El madurismo y las constituciones carismáticas, por @MichVielleville

La fortaleza de un sistema democrático se mide en la capacidad que tienen las instituciones para hacer cumplir la norma y el derecho, y para establecer los patrones de conducta fundamentales, que hacen posible alcanzar el orden y la obediencia política. Esto es así, principalmente, porque sólo cuando el principio de autoridad dentro del sistema político se encuentra supeditado al respeto a las leyes, antes que a la voluntad de los hombres, entonces, se puede hablar de calidad y de estabilidad institucional.

Sin embargo, en la dinámica política de algunos países la tendencia también ha ido contra la corriente.  Especialmente en América Latina, donde el desarrollo de modelos políticos de corte populista y autoritaria se han convertido en una constante,  y en el reflejo de la debilidad institucional, como una consecuencia directa de la falta de una cultura política democrática verdaderamente arraigada.

Justamente, para esta clase de gobiernos la ley y la voluntad del gobernante se han fusionado en un mismo cuerpo; porque a las estructuras institucionales deliberadamente se les ha restado competencias a través de la propia manipulación de la ingeniería constitucional, para limitar sus atribuciones, y para que no puedan así fungir como instrumentos de control y contrapeso democrático.
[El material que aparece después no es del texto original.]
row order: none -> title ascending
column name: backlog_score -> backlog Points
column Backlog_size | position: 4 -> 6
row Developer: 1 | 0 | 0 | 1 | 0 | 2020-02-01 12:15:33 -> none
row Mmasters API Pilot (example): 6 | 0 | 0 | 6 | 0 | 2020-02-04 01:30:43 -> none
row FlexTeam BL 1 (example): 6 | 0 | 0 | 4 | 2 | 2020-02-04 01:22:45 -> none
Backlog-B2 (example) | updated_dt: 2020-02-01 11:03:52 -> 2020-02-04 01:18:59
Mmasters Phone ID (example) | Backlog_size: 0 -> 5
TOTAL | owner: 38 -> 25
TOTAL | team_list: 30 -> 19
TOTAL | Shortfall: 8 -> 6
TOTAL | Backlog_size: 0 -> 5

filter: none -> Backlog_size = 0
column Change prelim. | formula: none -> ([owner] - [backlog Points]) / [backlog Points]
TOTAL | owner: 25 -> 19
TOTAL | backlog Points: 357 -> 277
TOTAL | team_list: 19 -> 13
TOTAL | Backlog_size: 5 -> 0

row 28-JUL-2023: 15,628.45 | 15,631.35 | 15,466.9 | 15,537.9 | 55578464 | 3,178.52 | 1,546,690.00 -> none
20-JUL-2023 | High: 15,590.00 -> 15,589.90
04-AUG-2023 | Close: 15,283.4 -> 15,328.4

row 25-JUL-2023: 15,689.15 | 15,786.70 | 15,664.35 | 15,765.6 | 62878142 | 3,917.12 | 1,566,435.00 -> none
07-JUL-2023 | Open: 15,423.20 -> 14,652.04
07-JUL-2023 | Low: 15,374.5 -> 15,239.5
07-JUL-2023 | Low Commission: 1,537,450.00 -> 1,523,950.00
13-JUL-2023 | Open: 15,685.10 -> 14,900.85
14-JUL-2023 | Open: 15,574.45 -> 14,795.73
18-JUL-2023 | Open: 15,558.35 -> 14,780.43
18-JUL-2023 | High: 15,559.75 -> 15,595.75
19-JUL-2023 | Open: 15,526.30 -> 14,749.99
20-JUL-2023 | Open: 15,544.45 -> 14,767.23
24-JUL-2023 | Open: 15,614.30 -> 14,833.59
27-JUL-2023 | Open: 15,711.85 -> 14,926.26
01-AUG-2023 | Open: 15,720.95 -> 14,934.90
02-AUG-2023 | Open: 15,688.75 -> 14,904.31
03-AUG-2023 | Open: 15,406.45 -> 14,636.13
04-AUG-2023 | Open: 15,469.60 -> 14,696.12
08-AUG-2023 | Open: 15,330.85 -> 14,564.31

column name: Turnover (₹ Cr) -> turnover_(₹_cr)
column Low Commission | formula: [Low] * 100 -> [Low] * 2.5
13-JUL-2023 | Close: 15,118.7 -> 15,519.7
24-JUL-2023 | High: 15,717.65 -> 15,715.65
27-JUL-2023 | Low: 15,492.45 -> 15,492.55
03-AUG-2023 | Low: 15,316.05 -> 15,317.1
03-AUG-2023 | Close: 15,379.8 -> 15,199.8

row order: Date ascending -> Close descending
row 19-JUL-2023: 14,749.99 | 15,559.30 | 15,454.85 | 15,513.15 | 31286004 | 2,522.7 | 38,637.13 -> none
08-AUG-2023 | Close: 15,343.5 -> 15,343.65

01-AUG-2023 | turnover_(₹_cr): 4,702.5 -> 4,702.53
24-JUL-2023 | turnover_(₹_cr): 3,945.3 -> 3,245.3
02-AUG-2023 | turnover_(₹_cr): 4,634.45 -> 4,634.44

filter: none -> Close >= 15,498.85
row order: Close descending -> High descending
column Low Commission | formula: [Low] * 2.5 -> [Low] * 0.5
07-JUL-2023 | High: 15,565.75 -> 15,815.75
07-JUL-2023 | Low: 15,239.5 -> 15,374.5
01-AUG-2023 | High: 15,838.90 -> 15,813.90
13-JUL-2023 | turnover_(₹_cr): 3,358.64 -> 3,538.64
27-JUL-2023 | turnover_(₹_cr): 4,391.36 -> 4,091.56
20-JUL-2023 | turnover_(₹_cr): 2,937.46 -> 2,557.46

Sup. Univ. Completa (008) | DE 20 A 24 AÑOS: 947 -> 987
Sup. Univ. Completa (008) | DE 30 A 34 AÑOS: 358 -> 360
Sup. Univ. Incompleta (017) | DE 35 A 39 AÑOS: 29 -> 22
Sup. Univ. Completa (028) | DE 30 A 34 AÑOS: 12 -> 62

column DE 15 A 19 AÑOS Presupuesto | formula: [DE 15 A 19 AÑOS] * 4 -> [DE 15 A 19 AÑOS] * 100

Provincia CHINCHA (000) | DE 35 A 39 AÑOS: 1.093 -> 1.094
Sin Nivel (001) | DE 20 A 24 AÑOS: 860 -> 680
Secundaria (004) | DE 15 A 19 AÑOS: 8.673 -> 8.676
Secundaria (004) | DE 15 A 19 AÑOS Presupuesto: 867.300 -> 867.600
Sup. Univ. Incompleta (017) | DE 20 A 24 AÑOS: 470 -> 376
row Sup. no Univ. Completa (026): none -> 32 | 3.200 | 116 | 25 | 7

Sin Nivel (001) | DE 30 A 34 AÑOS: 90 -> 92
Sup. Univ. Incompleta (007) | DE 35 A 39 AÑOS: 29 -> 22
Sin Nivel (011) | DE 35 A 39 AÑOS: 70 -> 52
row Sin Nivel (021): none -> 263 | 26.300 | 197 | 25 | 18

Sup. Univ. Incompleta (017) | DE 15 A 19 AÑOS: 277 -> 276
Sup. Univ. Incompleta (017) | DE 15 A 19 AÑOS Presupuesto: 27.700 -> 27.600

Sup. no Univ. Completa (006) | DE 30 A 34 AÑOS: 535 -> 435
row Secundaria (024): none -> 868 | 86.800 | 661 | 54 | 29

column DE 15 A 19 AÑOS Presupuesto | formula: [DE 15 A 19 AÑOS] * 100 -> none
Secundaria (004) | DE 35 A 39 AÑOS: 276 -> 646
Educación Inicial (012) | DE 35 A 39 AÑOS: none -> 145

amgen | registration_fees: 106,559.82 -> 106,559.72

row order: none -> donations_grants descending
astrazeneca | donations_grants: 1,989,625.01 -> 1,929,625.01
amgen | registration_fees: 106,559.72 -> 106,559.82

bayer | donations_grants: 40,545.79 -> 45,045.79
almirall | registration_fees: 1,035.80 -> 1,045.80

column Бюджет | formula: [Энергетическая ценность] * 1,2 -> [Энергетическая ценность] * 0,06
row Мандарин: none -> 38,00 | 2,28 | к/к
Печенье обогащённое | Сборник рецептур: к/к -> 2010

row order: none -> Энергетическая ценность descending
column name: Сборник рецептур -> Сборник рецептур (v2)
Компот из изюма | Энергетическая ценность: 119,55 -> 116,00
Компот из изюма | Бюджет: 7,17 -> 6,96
Y en su lugar, se le ha concedido un poder irracional, en sobremanera, a los atributos de la persona que dirige, destacando paradójicamente su carisma como fuente de su propia legitimidad.





Al respecto, la realidad política venezolana desde hace algunos años ha sido presa de ese estilo de ejercicio del poder. La fragilidad institucional se ha convertido en el principal elemento que ha servido para potenciar la preservación de una clase política, que se apoya en la ausencia de controles democráticos, para incrementar la presencia del control político e ideológico sobre los ciudadanos. Sin embargo, Nicolás Maduro representa un caso paradójico, puesto que, no cuenta con el atributo del carisma que su predecesor si supo utilizar; y el nivel de rechazo de la sociedad hacia su persona y sus “melindres” es un elemento que sigue forzando más los cuestionamientos a su “liderazgo” y a su gobierno; abiertamente desconocido por la comunidad internacional.

El gobierno de Nicolás Maduro es uno de los más destacados casos de patologías políticas en las sociedades contemporáneas. Básicamente se trata de un modelo de dominación que incrementa su poderío en medio de la peor crisis económica registrada en la historia de la República, sin los mecanismos de reequilibramiento internos que utilizó en otro tiempo la fuerza política que representa.

La fragmentación a lo interno del oficialismo, expresada en las corrientes emergentes del chavismo “no madurista” y el madurismo “no chavista”, refleja el nivel de descontento que recorre a lo interno del gobierno, ante la falta de un liderazgo y la diferencia de criterios por la responsabilidades de la crisis; un elemento que al final de la temporada pudiese forzar un proceso de cambio político definitivo. Por tales motivos, el mayor peligro que plantea el madurismo a la sociedad venezolana, se reduce en su forzada, e inconsistente, persistencia en el poder; responsable de la corrupción, el hambre y la crisis humanitaria, que se expande en el trascurso de los días,  y sigue condenando a millones de ciudadanos a una mayor dosis de pobreza y de inestabilidad en el porvenir.